On the one hand it doesn't seem like it could be an actual recording of the drawing process because they are drawn in a very unnatural way - blocking in colours before linework, random splodges of colour appearing that later turn out to be a small part of a face, etc.
On the other hand it also seems to have some artefacts in the animation that seem like they couldn't have been generated from a static final images - areas that get overdrawn or redrawn. |
Thanks Tom this was a very dramatic video, respect |
Eli: I noticed this too, while deep in the guts of my video editing, which is the worst time to have a computer emergency. In case anyone is interested, it was a true "straw that broke the camel's back" scenario where a 20 year-old bug finally caused my server to regularly run out of memory and OOM-loop. I had been looking for obscure memory or resource leaks for years, but the bug turned out to be trivial: I didn't know this but shell scripts do not forward SIGTERM to their child processes! So when apache2 would helpfully recycle my processes to prevent memory leaks etc., it was actually just making them into zombies and filling up my poor server's meager RAM. The fix was just to "exec" the binary from the shell script. OMG.
Jonas: I wonder if I subconsciously remember that from the ICFP 2000 task! I fondly remember participating in that one as an undergrad.

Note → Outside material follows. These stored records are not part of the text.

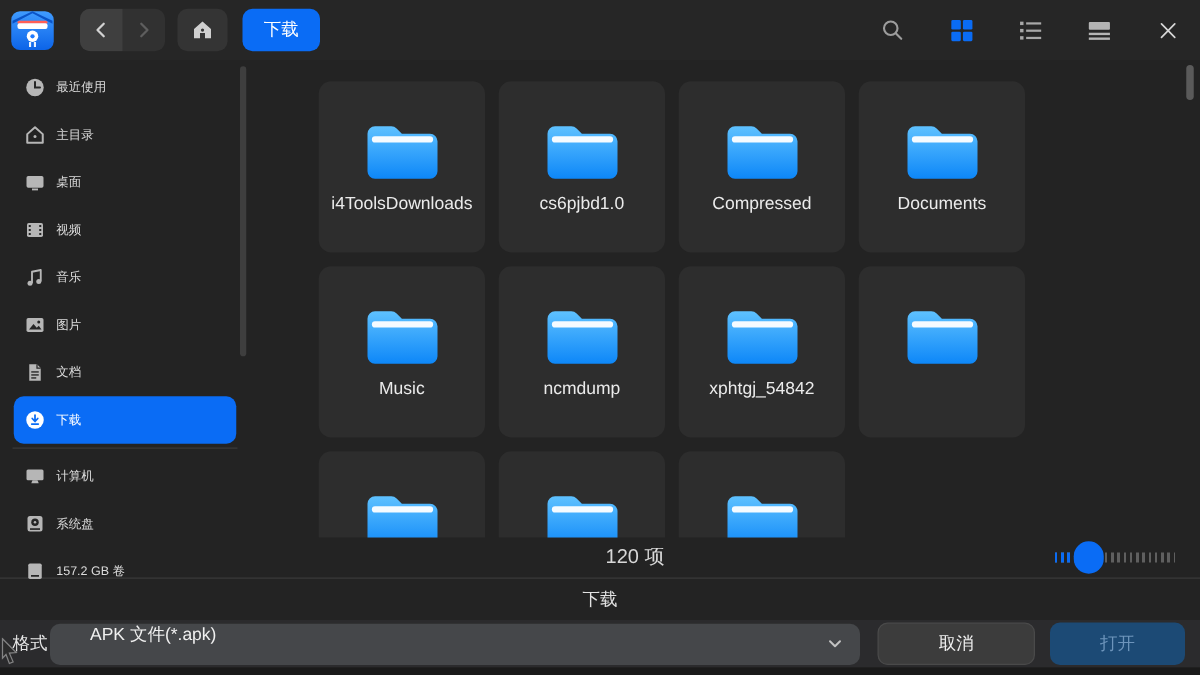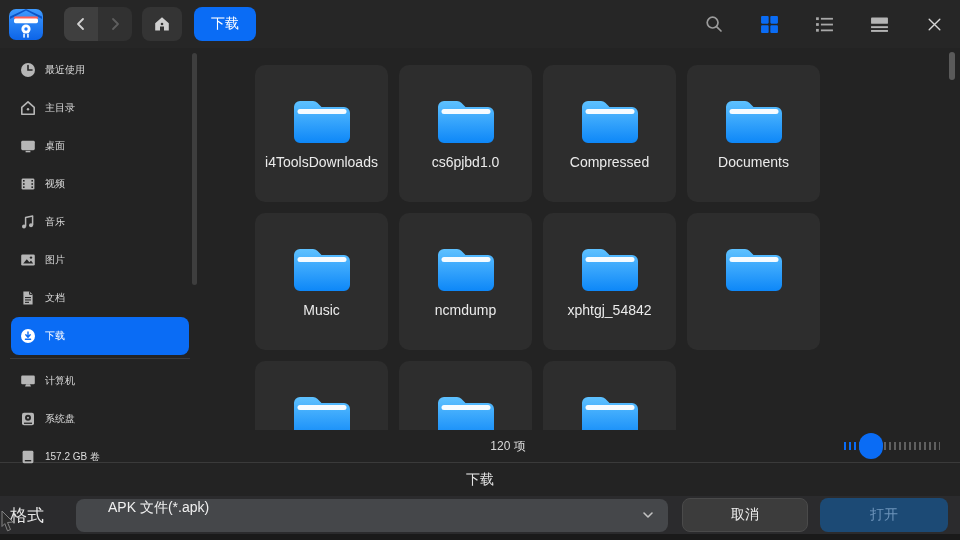--- a/index.html
+++ b/index.html
@@ -41,7 +41,7 @@
 
   
   .statusbar { height:32px; flex:0 0 32px; position:relative; }
-  .item-count { position:absolute; left:308px; top:50%; transform:translate(-50%,-50%); font-size:12px; color:#d8d8d8; white-space:nowrap; }
+  .item-count { position:absolute; left:308px; top:50%; transform:translate(-50%,-50%); font-size:16px; color:#d8d8d8; white-space:nowrap; }
   .size-slider { position:absolute; right:20px; top:50%; transform:translateY(-50%); width:96px; height:26px; cursor:pointer; }
   .ticks { position:absolute; left:0; top:9px; width:100%; height:8px;
            background:repeating-linear-gradient(90deg,#5f5f5f 0 2px,transparent 2px 5px); }

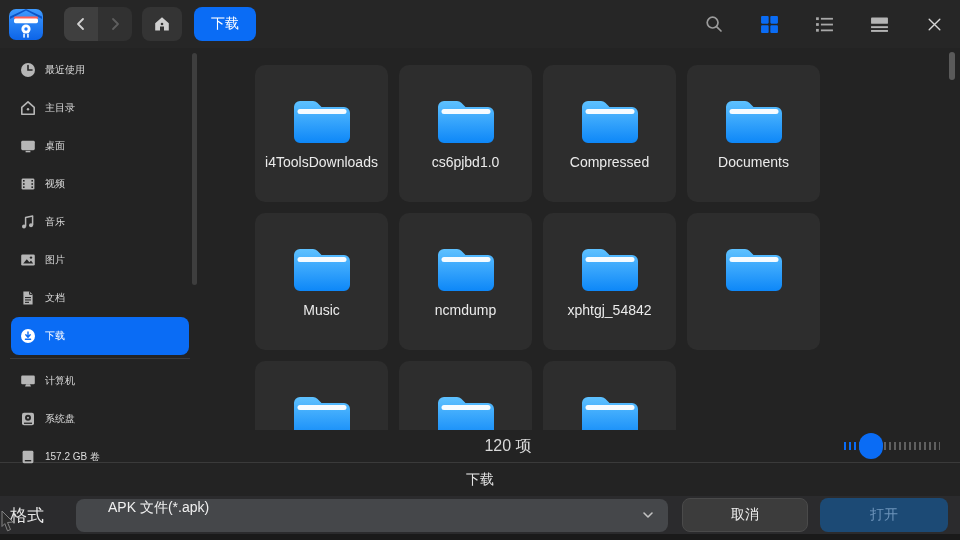--- a/index.html
+++ b/index.html
@@ -53,7 +53,7 @@
   .footer-title { height:34px; flex:0 0 34px; border-top:1px solid #3a3a3a; background:#232323;
                   display:flex; align-items:center; justify-content:center; font-size:14px; color:#e2e2e2; }
   .footer-controls { height:38px; flex:0 0 38px; background:#2b2b2d; display:flex; align-items:center; padding:0 12px 0 10px; }
-  .format-label { font-size:17px; color:#e6e6e6; margin-right:32px; white-space:nowrap; }
+  .format-label { font-size:14px; color:#e6e6e6; margin-right:2px; white-space:nowrap; }
   .format-select { flex:1 1 auto; height:33px; background:#45474a; border-radius:8px; display:flex; align-items:flex-start;
                    padding:0 36px 0 32px; font-size:14px; color:#f0f0f0; position:relative; cursor:pointer; }
   .format-chevron { position:absolute; right:12px; top:50%; transform:translateY(-50%); width:16px; height:16px; }

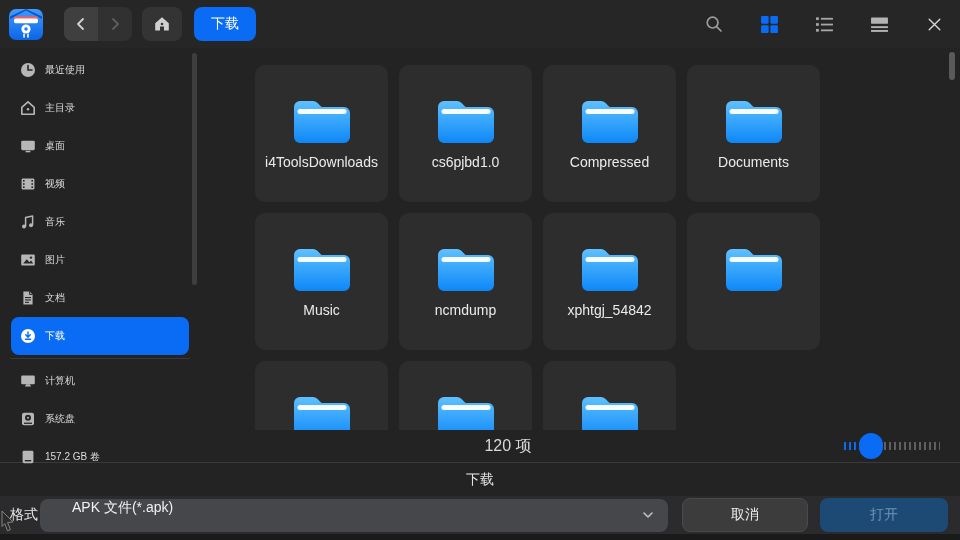--- a/index.html
+++ b/index.html
@@ -59,7 +59,7 @@
   .format-chevron { position:absolute; right:12px; top:50%; transform:translateY(-50%); width:16px; height:16px; }
   .btn { height:34px; border-radius:8px; display:grid; place-items:center; font-size:14px; cursor:pointer; }
   .btn-cancel { width:126px; margin-left:14px; background:#3c3c3c; border:1px solid #4a4a4a; color:#f0f0f0; }
-  .btn-open { width:128px; margin-left:12px; background:#1c4a75; color:#6d94bb; }
+  .btn-open { width:108px; margin-left:12px; background:#1c4a75; color:#6d94bb; }
   .bottom-edge { height:6px; flex:0 0 6px; background:#1a1a1a; }
 
   .mouse-cursor { position:absolute; left:0px; bottom:8px; width:16px; height:22px; pointer-events:none; opacity:.8; }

> I don't like the animation near
Yeah. I recorded myself hand-lettering that section and gave myself hand cramps, but when I looked at the video I was capturing the wrong window the whole time. So I had to fake it with the auto-animate program. I am aware it looks silly but I thought maybe it would at least be amusingly silly.
Snapping vertices to edges: We did contemplate this kind of thing. It makes sense, although it also adds a significant proof obligation (and we're already pushing it) to show that this search strategy would be complete. The main thing is that this kind of geometric reasoning is hard to do when the hulls are not concrete (because the endpoints are intervals). Or rather: You can do it but without additional care to avoid the dependency problem, it often ends up being counterproductive.
Anonymous: Some of the drawings are screen captured from Photoshop, but I think you're asking about the automatic ones. This is software I wrote (technically part of BoVeX) to create a video from a final image. Mainly I don't want people to have to stare at a static image when the voiceover is more than a few seconds. You have a keen eye: It does draw over areas. This is because it first heuristically creates layers from the final image as part of its plan. It then simplifies them to create color blobs from disconnected pieces, or keeps the pen down when it's moving—as long as it knows that it will be inked over later. I agree that it often still looks unnatural... every time I use it I add some more tweaks!